◆ RECORDS FOR THE EXERCISE
========
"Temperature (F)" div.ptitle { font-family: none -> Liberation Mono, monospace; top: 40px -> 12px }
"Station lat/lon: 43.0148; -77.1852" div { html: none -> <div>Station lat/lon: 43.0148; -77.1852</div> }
========
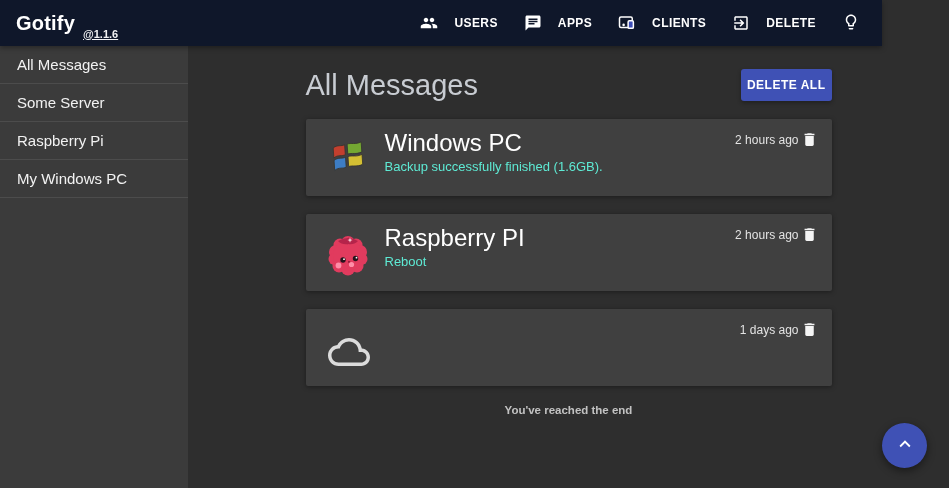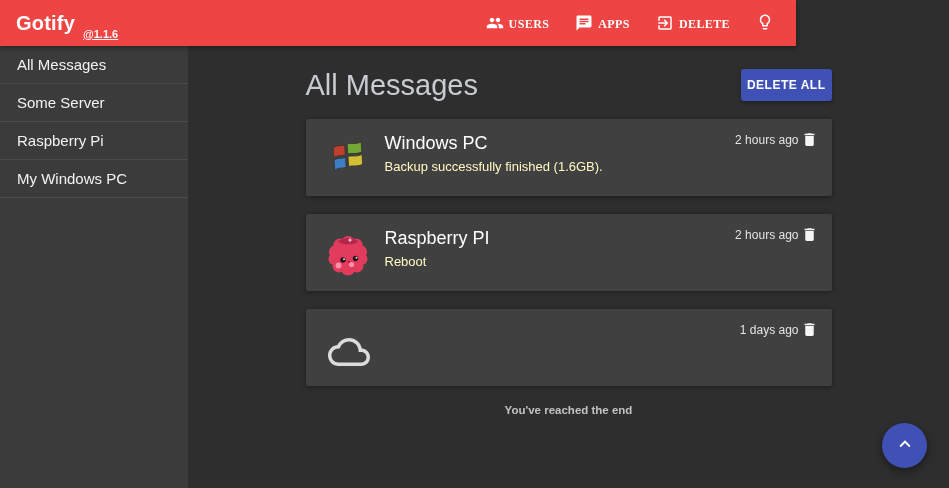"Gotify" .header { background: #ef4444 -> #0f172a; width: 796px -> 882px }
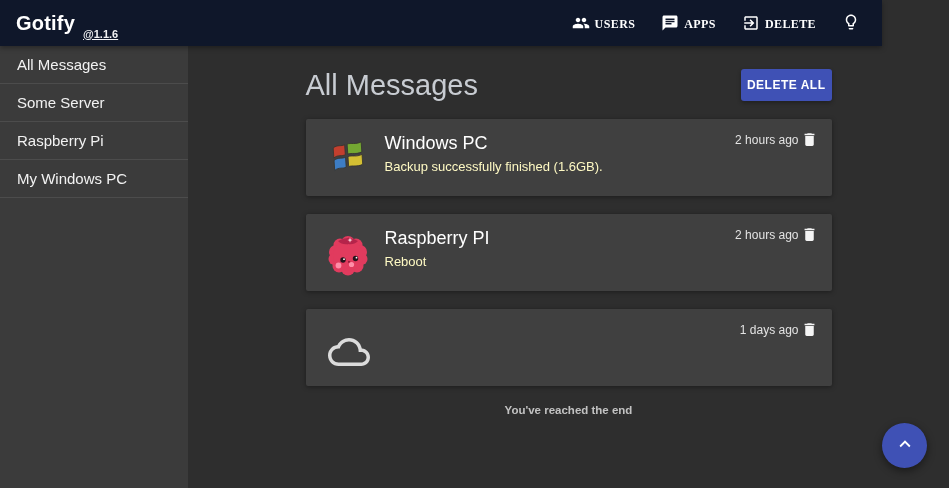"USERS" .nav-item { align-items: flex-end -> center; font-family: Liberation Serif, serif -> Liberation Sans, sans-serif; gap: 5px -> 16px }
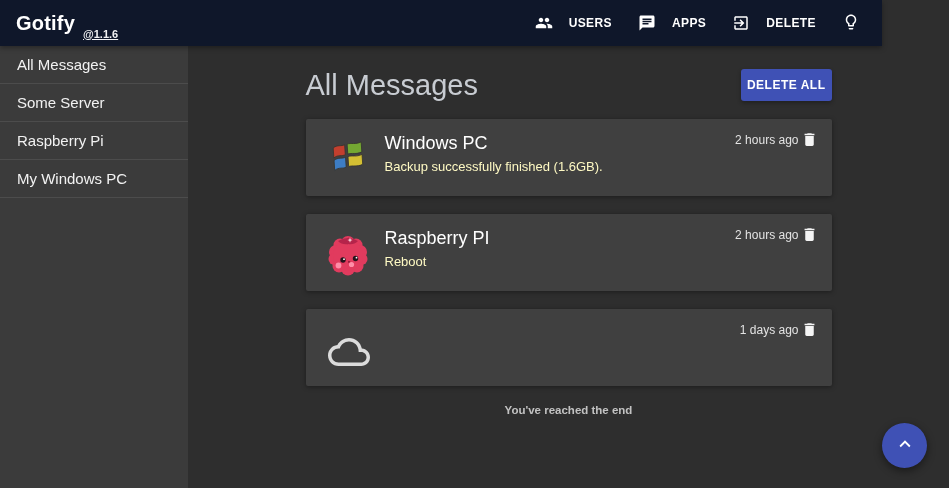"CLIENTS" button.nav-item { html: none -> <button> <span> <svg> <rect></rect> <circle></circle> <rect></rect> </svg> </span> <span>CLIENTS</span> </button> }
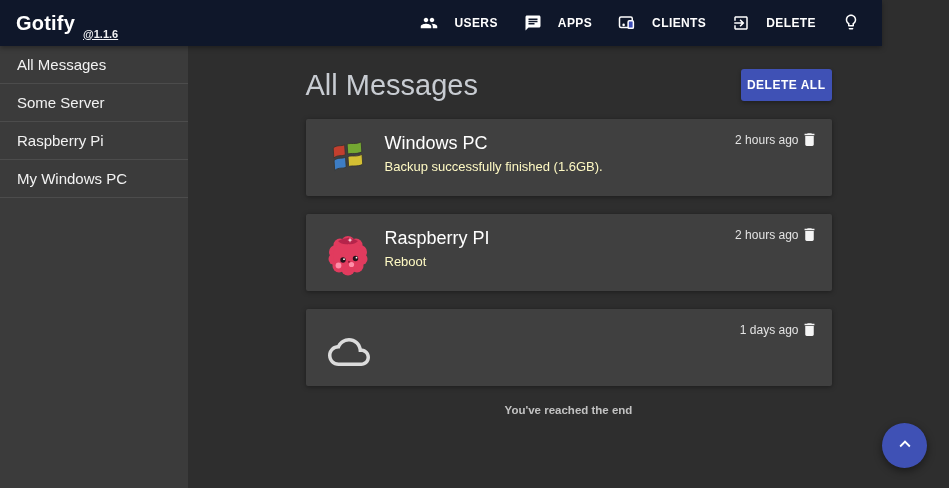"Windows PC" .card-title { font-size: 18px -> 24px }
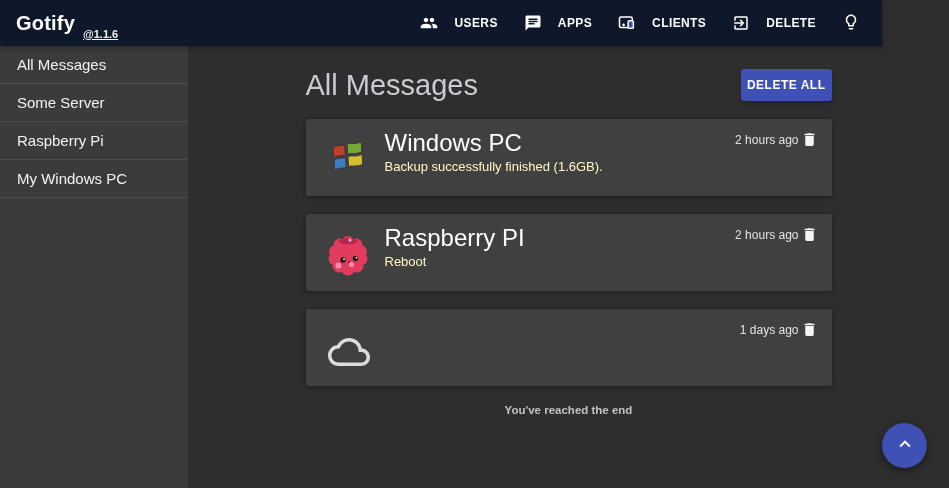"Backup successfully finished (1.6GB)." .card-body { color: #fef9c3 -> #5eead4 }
========
◆ TASK STATEMENT
Among the records above, repeat exactly the line with "font-family: none ->", the line with "none -> <div>Station", and every line in between, and only those.

◆ RESULT OF THE EXERCISE
"Temperature (F)" div.ptitle { font-family: none -> Liberation Mono, monospace; top: 40px -> 12px }
"Station lat/lon: 43.0148; -77.1852" div { html: none -> <div>Station lat/lon: 43.0148; -77.1852</div> }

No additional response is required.